On 2 March 2009, Manik was reinstated to the court, along with 11 other additional judges, following a High Court verdict in their favor. On 25 March 2009, he was appointed as a full judge to the Bangladesh High Court by the Awami League government, which came to power in 2009. In 2012, Bangladesh Parliament passed a unanimous resolution condemning Manik and accusing him of violating the constitution. Awami League leader, Tofail Ahmed, called him a sadist. He was accused of forcing traffic Sergeants to do sit up while holding their ears in court for not saluting the car of a high court judge. He also accused Manik of forcefully sitting in business class seats when he bought economy class tickets through the misuse of his position. On 31 March 2013, he was promoted to the Appellate Division of the Supreme Court. He superseded 21 judges who were his senior. The editor of the Amar Desh, Mahmudur Rahman, called for his removal.
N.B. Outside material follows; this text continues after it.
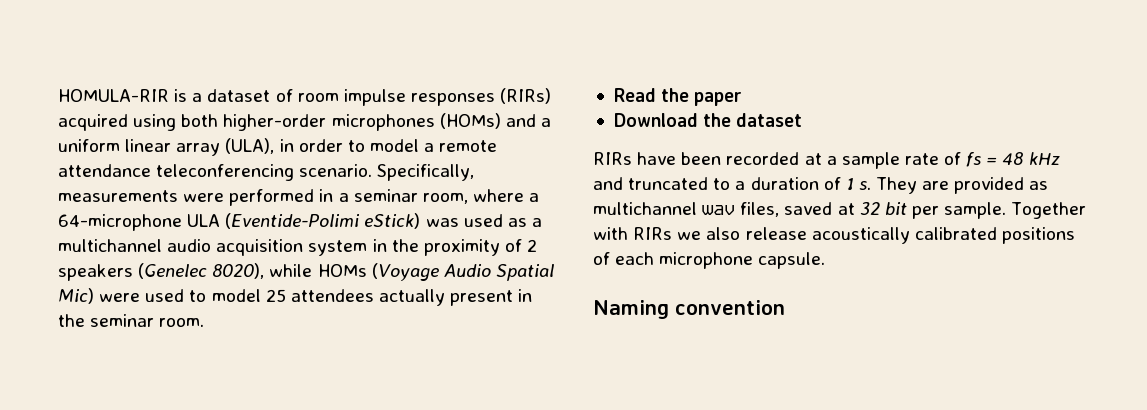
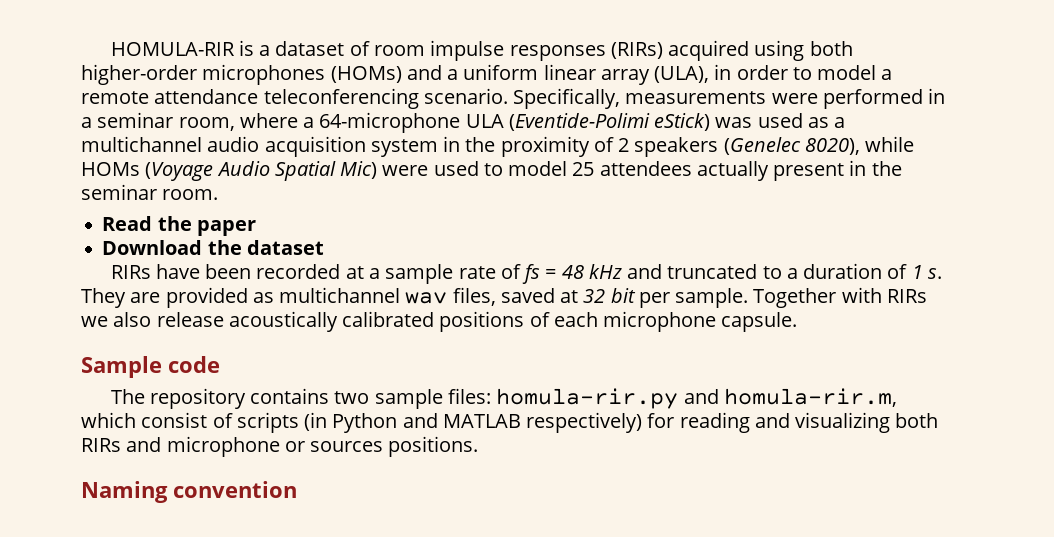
+ Sample code
+ The repository contains two sample files: homula-rir.py and homula-rir.m, which consist of scripts (in Python and MATLAB respectively) for reading and visualizing both RIRs and microphone or sources positions.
Manik retired on 1 October 2015. He was removed from the bench on orders from Surendra Kumar Sinha, Chief Justice of Bangladesh. He had secretly recorded a conversation between him and Sinha, and published the conversation in The Daily Janakantha. Supreme Court Bar Association in a vote decided against hosting a farewell for Manik, and the Attorney General Office also decided against a farewell ceremony. It was a departure from the tradition of holding farewell ceremony for retiring senior judges. The Bar accused Manik of not signing judgements or writing them, and sending 14 lawyers to jail.  He sought the impeachment of Chief Justice Sinha from President Abdul Hamid after the Chief Justice removed him from the bench.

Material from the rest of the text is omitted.